Ask Randall Rothenberg, the President and CEO of the Interactive Advertising Bureau, and he will tell you that the accepted standard for video advertising online has not yet been cast in stone by the industry. We are close, but not quite there. Some of the things that are part of the standard and must be decided are:


  • length of a video ad
  • type of ad
  • how many ads within a given video
  • manifestation of the ad (overlay, preroll, postroll, interstitial, etc.)
  • behind-the-scenes high-powered metrics for measuring ad effectiveness
  • cross-platform ad buying allowing an advertiser to buy multiple websites at one location

Once the online video advertising standard has been accepted by the marketplace, I predict a green tsunami of cash to wash across many of the websites that host great video content. The advertisers will be looking for high-quality video that is contextually connected to their products. The videos that offer solutions to everyday problems will do well. The ads that appear with these videos will be accepted by the viewer as helpful additions to the content.

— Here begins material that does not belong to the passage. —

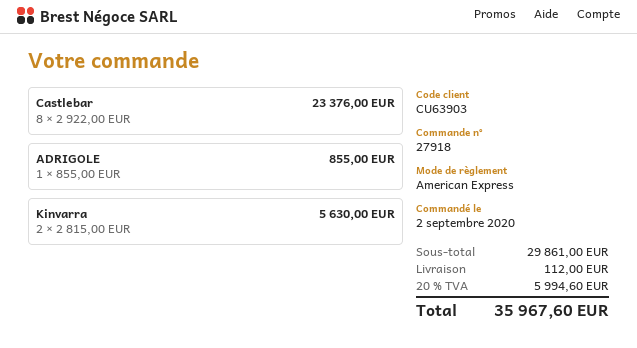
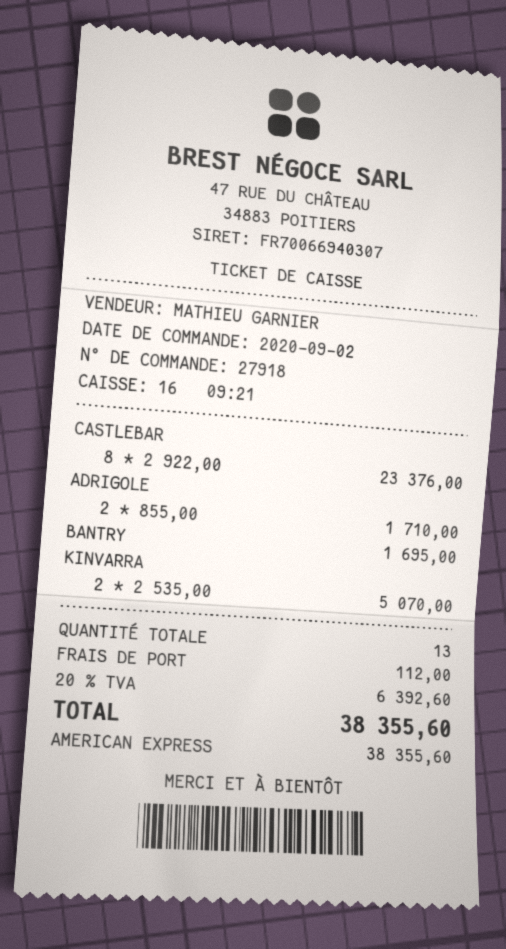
ADRIGOLE: 1 x 855.00 = 855.00 -> 2 x 855.00 = 1710.00
Kinvarra: 2 x 2815.00 = 5630.00 -> 2 x 2535.00 = 5070.00
BANTRY: none -> 1 x 1695.00 = 1695.00
tax: 20% = 5994.60 -> 20% = 6392.60
total: 35967.60 -> 38355.60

Let’s talk about this in the world that I work in each day. My AsktheBuilder.com videos might appeal to any number of large brand advertisers. For example, consider videos that would be in my Plumbing category for just a moment.

As soon as the advertising standard is decided, the marketing manager at Kohler might call the ad-sales department at YouTube and purchase all of the ad spots in the AsktheBuilder.com videos that have anything to do with plumbing fixtures and faucets. This is very likely as Kohler has the budget to do this.

Moments after the deal is struck, the phone at YouTube rings again. But this time it is Moen calling. Moen is another powerhouse plumbing faucet manufacturer. Unfortunately, YouTube tells the Moen ad buyer that all of the ad inventory is sold. Moen reacts by finding another video-hosting site that features AsktheBuilder.com videos.

Oh, we are not finished. What about Delta Faucets, Elkay, American Standard, Price Pfister, etc.? Where will these companies buy video ad space to showcase their products within plumbing videos? My hypothesis is in videos that are hosted on other video-hosting websites scattered across the Internet.

There are at least two major dynamics at play in this situation. The one is the supply of high-quality video content and the other is the number of different places where this content is playing in syndication. In both cases the owner of the video content is sitting in the driver’s seat. The owner of content on the Internet is king. I was quoted as saying that in the best selling book StrikingItRich.com by Jaclyn Easton. But a colleague of mine said just a few days ago that the owner of video content is going to be the king of kings. Having survived on the Internet since 1995, I have to agree with this statement.

In the meantime, I suggest you move to high ground to watch what happens when the green tsunami crashes ashore.